The first is Bill letting Ash help him bury Helen. It’s not just the fact that the two Irishmen bond but how they bond; over the pragmatic compassion of death. I’m still deeply, profoundly annoyed at the choices made regarding Helen’s plot but this at least rings true and sets Bill on a very new path.

The second is Mokrani putting the dog tags of his fallen men in his tactical webbing. Adel Bencherif has been a quiet, vital part of this show and that’s never been more true than it is here. His quiet, clear terror in the final scene here is vital to it working. Pinned down, his last few men cut down around him and with no ammo, he still trusts Catherine enough to give her the time to make it work. And she does. Which means that now humanity has a weapon and perhaps there won’t be many more dog tags to collect.

The third moment comes at the end of this season’s Jonathan plot. Sacha, who for weeks has walked right up to being a really unfortunate cartoon villain gets (maybe) turned around here. The conversation with his mum is elegantly handled and his new motives seem sincere. The fact Jonathan is doubtful is clear. The fact he accepts them anyway is clearer and as the three fade down the road into the distance, there’s an odd sense of relief. They’re not safe. But they’re safer than they were.

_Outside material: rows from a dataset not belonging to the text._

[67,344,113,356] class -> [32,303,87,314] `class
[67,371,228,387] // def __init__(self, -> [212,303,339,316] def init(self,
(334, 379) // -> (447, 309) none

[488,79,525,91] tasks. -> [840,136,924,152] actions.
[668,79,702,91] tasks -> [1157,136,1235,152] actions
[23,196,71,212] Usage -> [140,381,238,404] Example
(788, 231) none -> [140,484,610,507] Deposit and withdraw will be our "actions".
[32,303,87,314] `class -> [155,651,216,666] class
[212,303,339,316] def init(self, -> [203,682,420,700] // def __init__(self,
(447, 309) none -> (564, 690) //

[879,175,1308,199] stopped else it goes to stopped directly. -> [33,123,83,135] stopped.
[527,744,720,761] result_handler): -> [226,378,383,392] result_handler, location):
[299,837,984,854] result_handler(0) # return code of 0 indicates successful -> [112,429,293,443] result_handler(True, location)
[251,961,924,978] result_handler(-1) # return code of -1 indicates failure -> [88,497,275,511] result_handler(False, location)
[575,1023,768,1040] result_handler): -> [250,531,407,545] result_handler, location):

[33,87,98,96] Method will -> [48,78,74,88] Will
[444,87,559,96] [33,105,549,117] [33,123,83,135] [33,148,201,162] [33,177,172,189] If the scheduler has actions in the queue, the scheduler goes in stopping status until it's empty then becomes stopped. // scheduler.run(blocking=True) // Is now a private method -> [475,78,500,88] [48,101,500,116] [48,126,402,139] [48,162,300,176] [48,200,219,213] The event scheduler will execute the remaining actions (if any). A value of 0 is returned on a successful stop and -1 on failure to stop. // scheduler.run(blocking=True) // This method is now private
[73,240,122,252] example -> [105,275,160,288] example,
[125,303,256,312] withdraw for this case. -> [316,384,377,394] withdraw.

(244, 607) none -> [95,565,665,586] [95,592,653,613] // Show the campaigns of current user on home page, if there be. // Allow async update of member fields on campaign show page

The final moment comes in the final scene. Emily, determined to get to the bottom of why she can see, goes to an alien ship in the Thames. There, she enters it, finds a corridor full of racks of sleeping robots and… the babies from the maternity unit. Then, from a chair that looks suspiciously familiar to anyone who’s seen Alien, a hand reaches out for her.

A human hand.

One with an identical tattoo to her own.

Roll end credits.

Some people are going to find this maddening, and it’s understandable why. We leave the season with almost no idea of how the aliens got here, what they want, or indeed who they are. If anything we know even less than at the start of the season. The pace of the show is slow to deliberate, the characters all complex, difficult, flawed.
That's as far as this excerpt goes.